6 Gedanken zu “Lovecrafts Vermächtnis: Der Cthulhu-Mythos

  1. Wow! Sehr informativer Artikel. Ich steige ja noch in die Materie ein, aber während des Hörens der Hörbücher kam mir auch öfter der Gedanke wie man abgrenzen soll zu welchen Themenkomplexen (Cthulhu, Necronomicon) denn die Geschichte nun gehört oder nicht gehört. V.A. im Zusammenhang mit Geschichten die in dem Necronomicon-zentrierten Hörbuch auftauchen, aber keine Erwähnung dessen enthalten. Da gibt es wohl jede Menge Freiheitsgrade…
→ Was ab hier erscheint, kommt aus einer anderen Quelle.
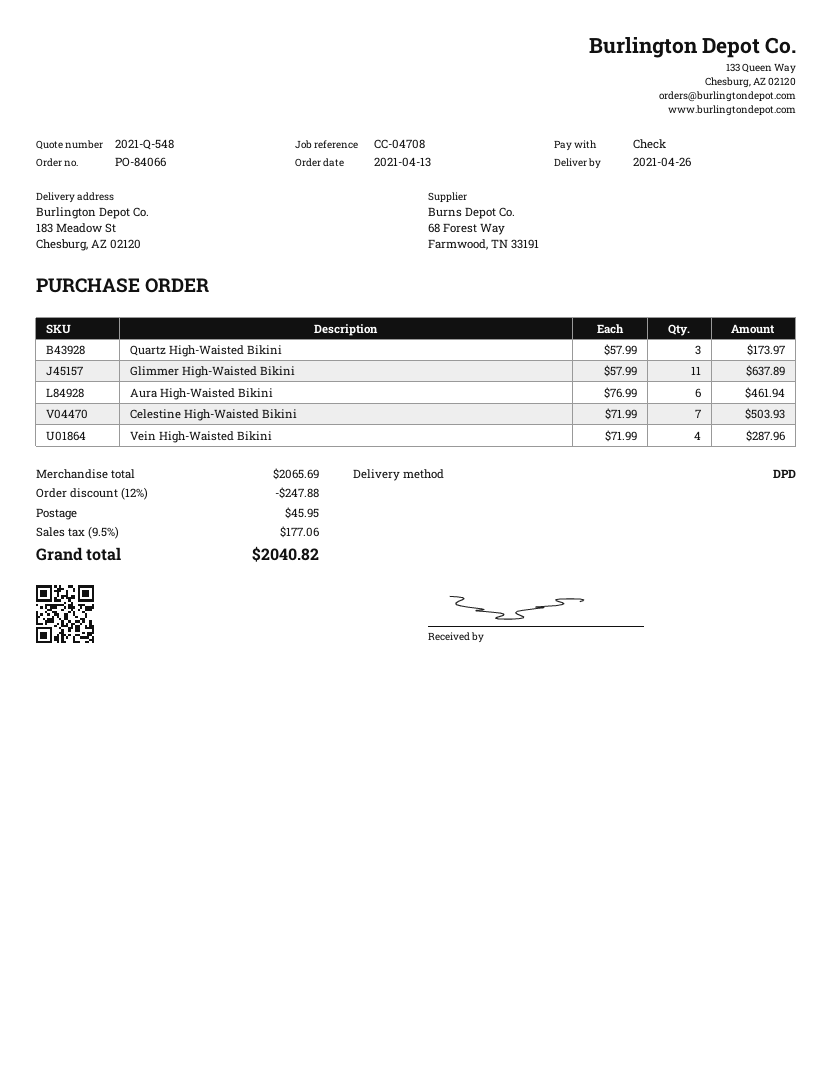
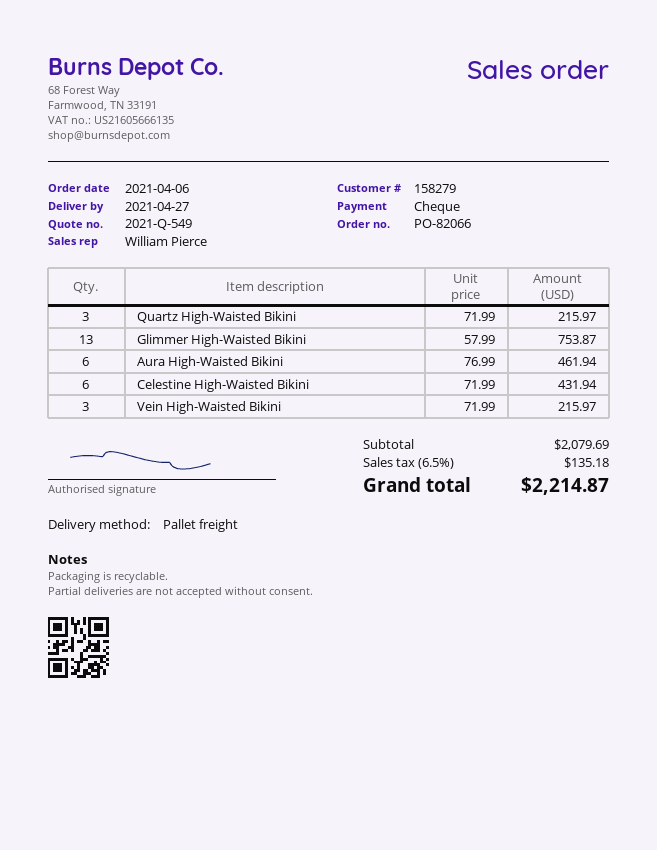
quote number: 2021-Q-548 -> 2021-Q-549
order number: PO-84066 -> PO-82066
order date: 2021-04-13 -> 2021-04-06
delivery date: 2021-04-26 -> 2021-04-27
shipping method: DPD -> pallet freight
Quartz High-Waisted Bikini: 3 x 57.99 = 173.97 -> 3 x 71.99 = 215.97
Glimmer High-Waisted Bikini: 11 x 57.99 = 637.89 -> 13 x 57.99 = 753.87
Celestine High-Waisted Bikini: 7 x 71.99 = 503.93 -> 6 x 71.99 = 431.94
Vein High-Waisted Bikini: 4 x 71.99 = 287.96 -> 3 x 71.99 = 215.97
subtotal: 2065.69 -> 2079.69
discount: 12% = 247.88 -> none
shipping: 45.95 -> none
tax: 9.5% = 177.06 -> 6.5% = 135.18
total: 2040.82 -> 2214.87

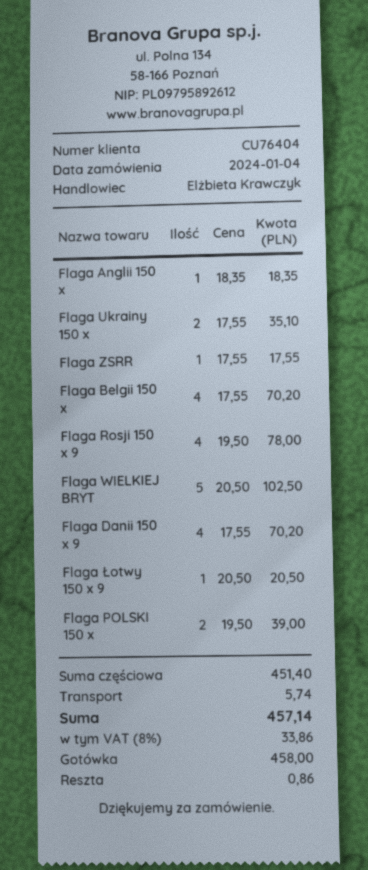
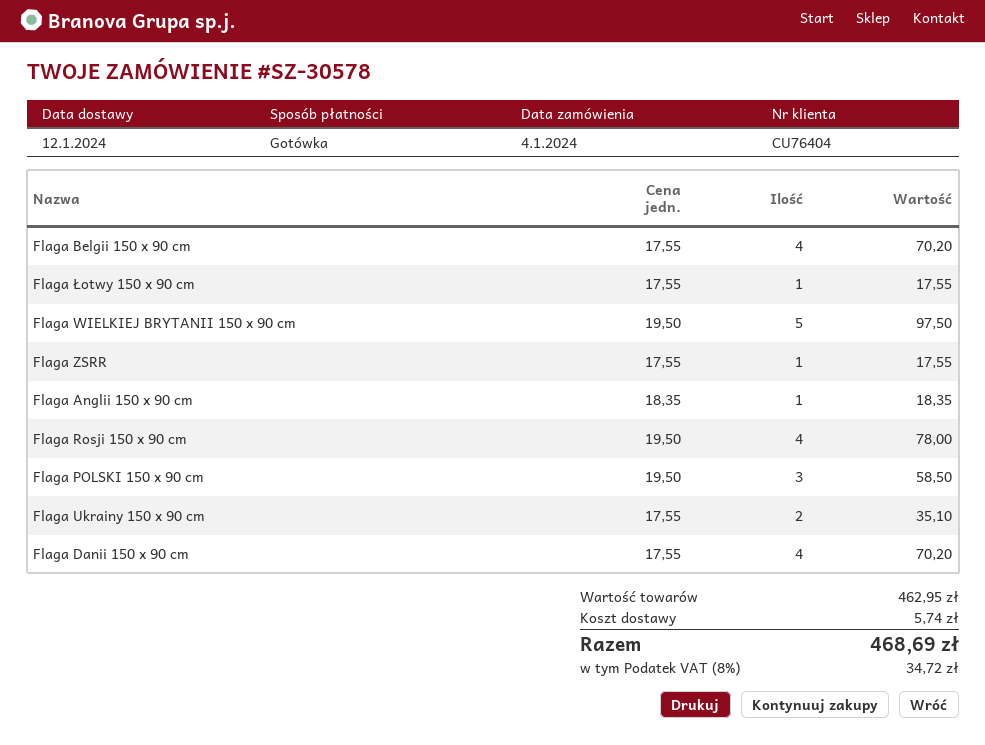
Flaga WIELKIEJ BRYT: 5 x 20.50 = 102.50 -> 5 x 19.50 = 97.50
Flaga Łotwy 150 x 9: 1 x 20.50 = 20.50 -> 1 x 17.55 = 17.55
Flaga POLSKI 150 x: 2 x 19.50 = 39.00 -> 3 x 19.50 = 58.50
subtotal: 451.40 -> 462.95
tax: 8% = 33.86 -> 8% = 34.72
total: 457.14 -> 468.69

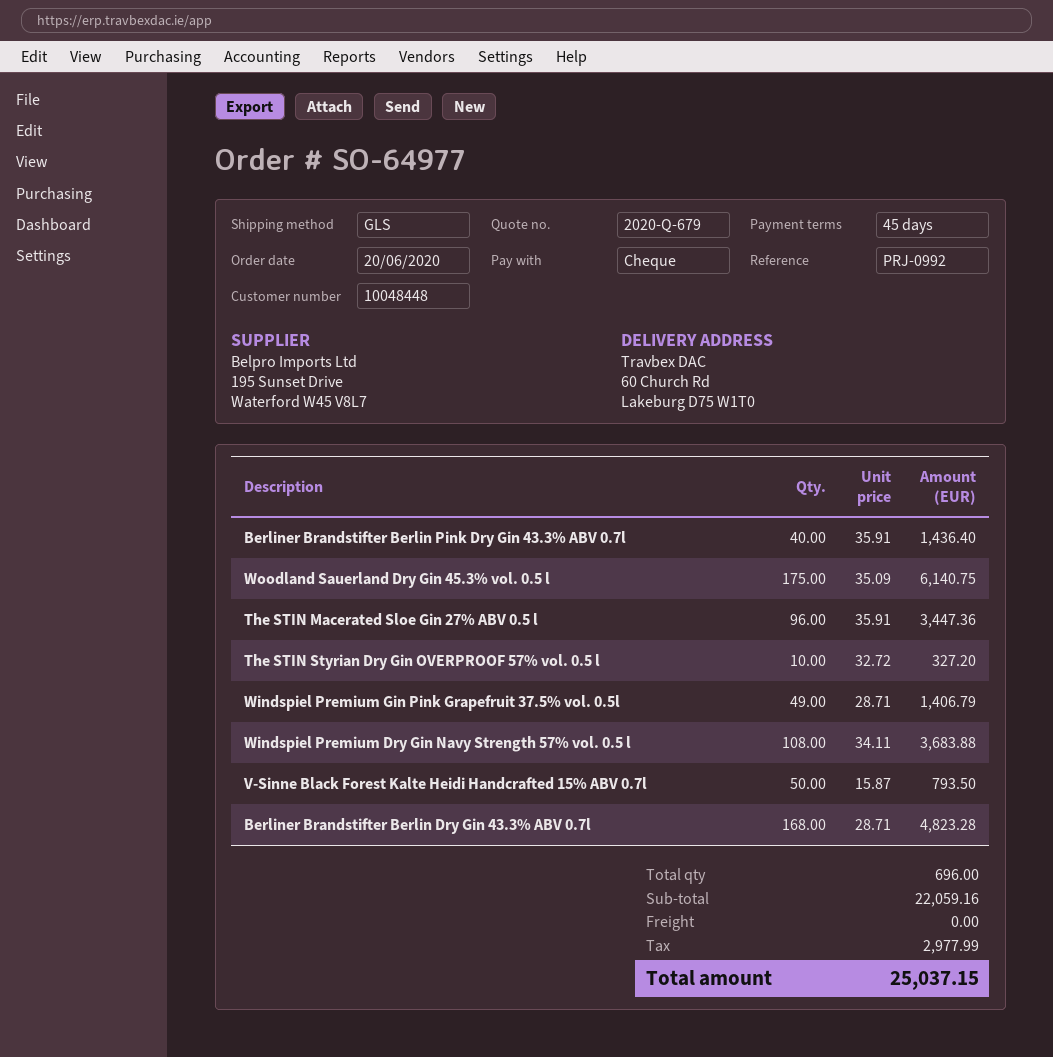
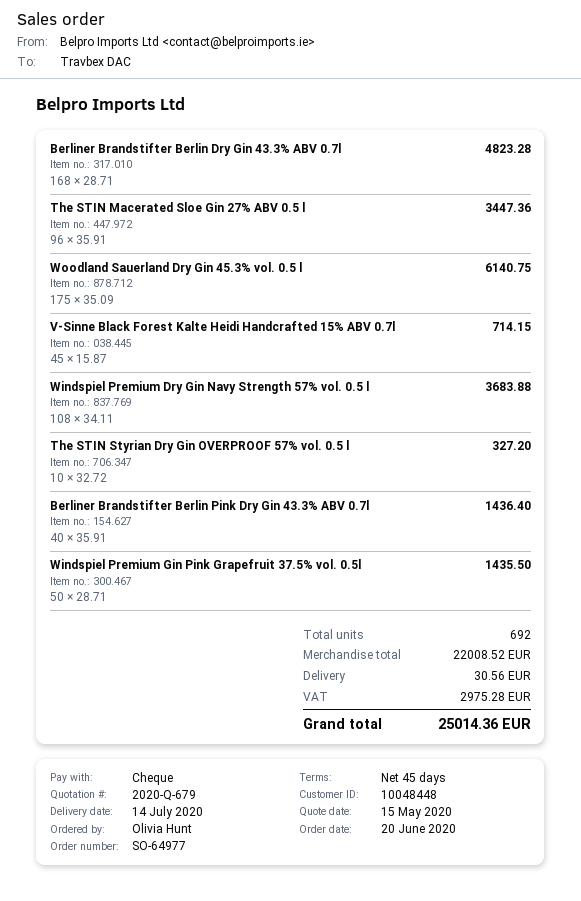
Windspiel Premium Gin Pink Grapefruit 37.5% vol. 0.5l: 49 x 28.71 = 1406.79 -> 50 x 28.71 = 1435.50
V-Sinne Black Forest Kalte Heidi Handcrafted 15% ABV 0.7l: 50 x 15.87 = 793.50 -> 45 x 15.87 = 714.15
total quantity: 696 -> 692
subtotal: 22059.16 -> 22008.52
shipping: 0.00 -> 30.56
tax: 2977.99 -> 2975.28
total: 25037.15 -> 25014.36

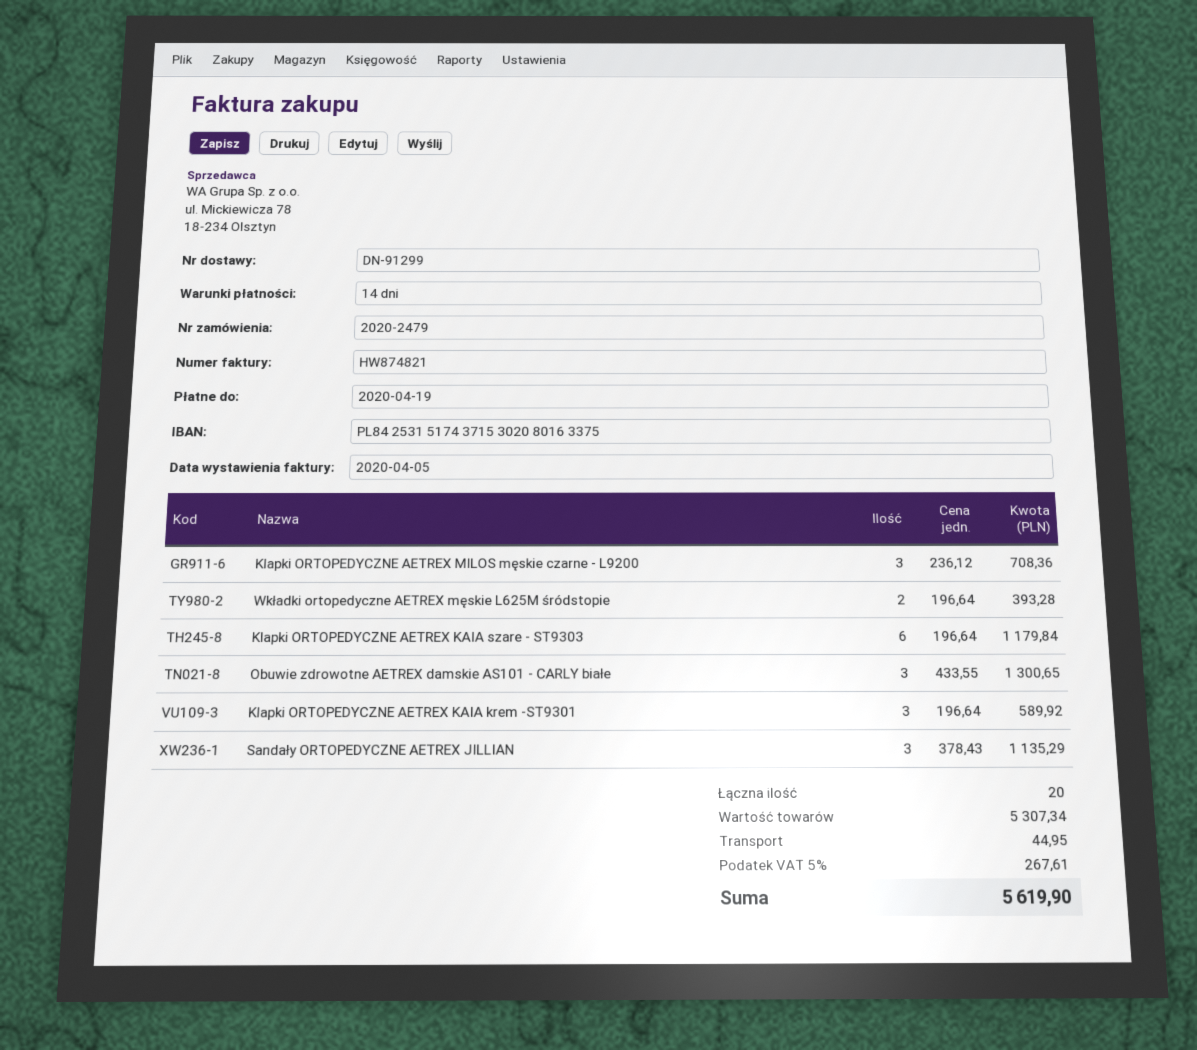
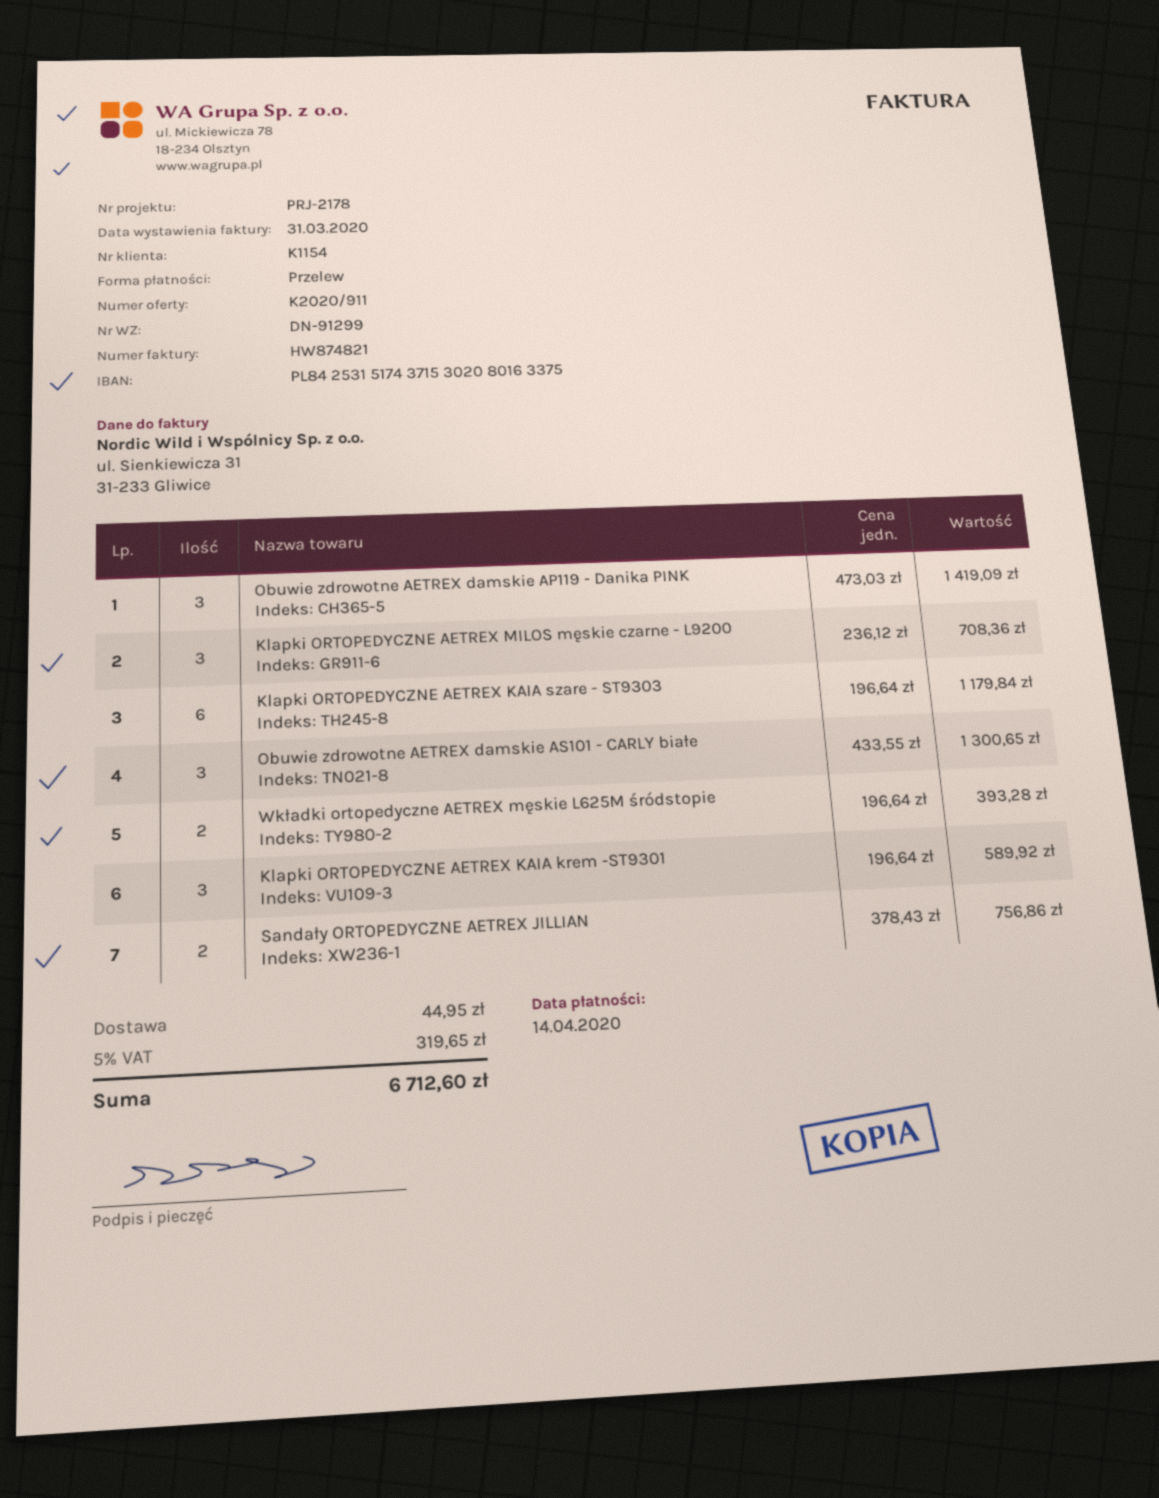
invoice date: 2020-04-05 -> 2020-03-31
due date: 2020-04-19 -> 2020-04-14
Sandały ORTOPEDYCZNE AETREX JILLIAN: 3 x 378.43 = 1135.29 -> 2 x 378.43 = 756.86
Obuwie zdrowotne AETREX damskie AP119 - Danika PINK: none -> 3 x 473.03 = 1419.09
tax: 5% = 267.61 -> 5% = 319.65
total: 5619.90 -> 6712.60

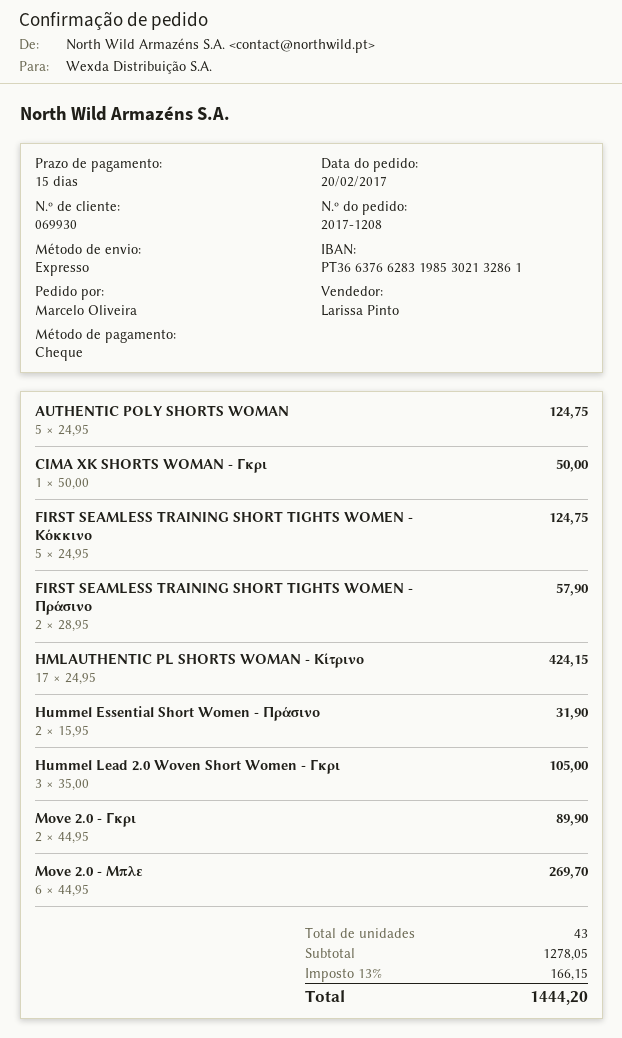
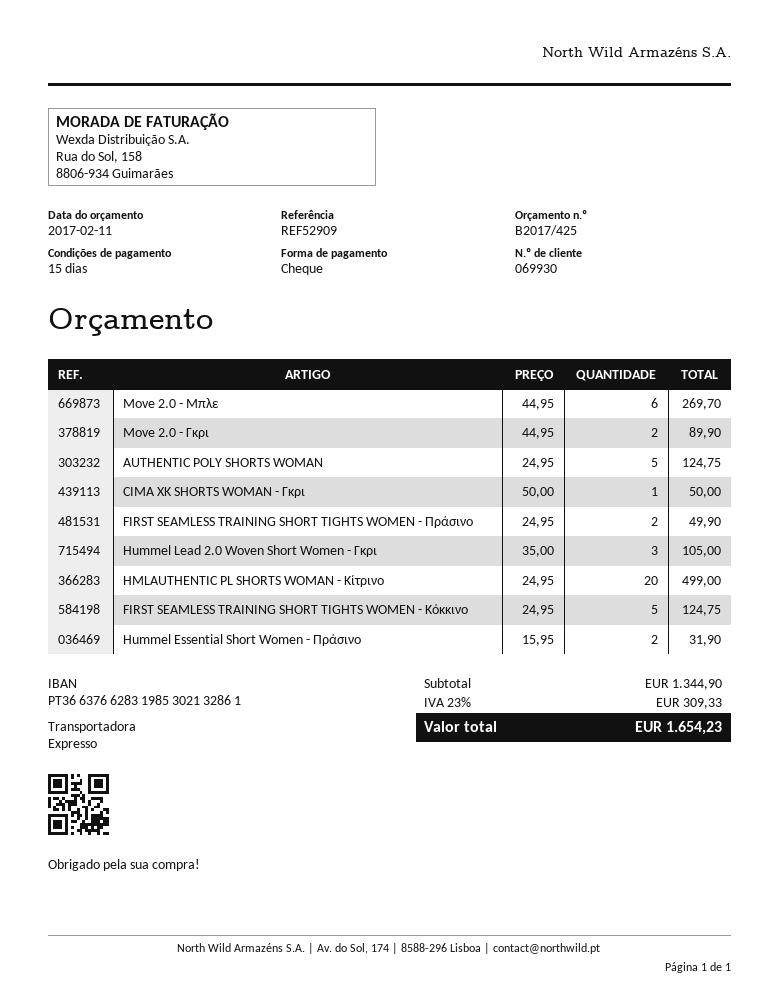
FIRST SEAMLESS TRAINING SHORT TIGHTS WOMEN - Πράσινο: 2 x 28.95 = 57.90 -> 2 x 24.95 = 49.90
HMLAUTHENTIC PL SHORTS WOMAN - Κίτρινο: 17 x 24.95 = 424.15 -> 20 x 24.95 = 499.00
subtotal: 1278.05 -> 1344.90
tax: 13% = 166.15 -> 23% = 309.33
total: 1444.20 -> 1654.23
    1. Danke, freut mich, hilfreich zu sein.
      Die Abgrenzung ist tatsächlich nicht leicht, Lovecraft selbst hat das selbst ja auch nicht getan. Ohnehin ist sein Werk thematisch in sich relativ kohärent, sodass selbst Geschichten, die zumindest nicht inhaltlich zum „Cthulhu-Mythos“ passen, doch zumindest ein ähnliches Gefühl bzw. ein ähnliches kosmisches Grauen erwecken.

  2. Stefan H.

    Klasse Artikel, danke! Wie Sie schon schreiben, ist die Menge der Geschichten inzwischen unüberschauber geworden. Haben Sie eine Empfehlung, was man lesen könnte/sollte, wenn man eher den „klassischen Lovecraft“ sucht und weniger Derleths Interpretation folgen möchte?
    Tausend Dank vorab!!

    1. Danke, freut mich, dass der Artikel gefällt. Grundsätzlich würde ich mich eher von den Geschichten fernhalten, die in den ersten Jahrzehnten nach Lovecrafts Tod geschrieben wurden, da Derleth bei diesem zum großen Teil seine Finger im Spiel hatte und sie herausgegeben hat. Das bedeutet natürlich nicht, dass diese Geschichten pauschal alle schlecht wären, aber die Derleth’sche Interpretation ist da am stärksten. Empfehlen kann ich zum Beispiel die Anthologie „Schatten über Innsmouth“ vom Festa-Verlag, die sehr schön zeigt, wie eine Lovecraft-Geschichte thematisch und inhaltlich von vielen Autoren über die Jahrzehnte hinweg aufgegriffen und weiter verarbeitet wurde. Meine persönlich Cthulhu-Lieblingsgeschichte, die nicht von Lovecraft stammt, ist „Ein Portrait Torquemadas“ von Christian von Aster, erschienen in der Anthologie „Der Cthulhu-Mythos 1976-2002“. Sehr zu empfehlen ist auch das Hörbuch „Der Cthulhu-Mythos“, in dem einige Geschichten aus besagter Anthologie und dem Vorgängerband („Der Cthulhu-Mythos 1917-1975″) vertont wurden, darunter auch besagte Geschichte von Christian von Aster“.

      1. Stefan H.

        Super. Vielen Dank für die Tipps! Das Hörbuch und die Anthologie „Schatten über Innsmouth“ sind bestellt. Die Anthologie „Der Cthuluhu. Mythos“ kommt mal zum Geburtstag oder Weihnachten dazu. Ist vom ersten Band (1917 -1975) denn generell abzuraten? Oder ist der lesenswert, man muss aber Derleth „in Kauf nehmen“?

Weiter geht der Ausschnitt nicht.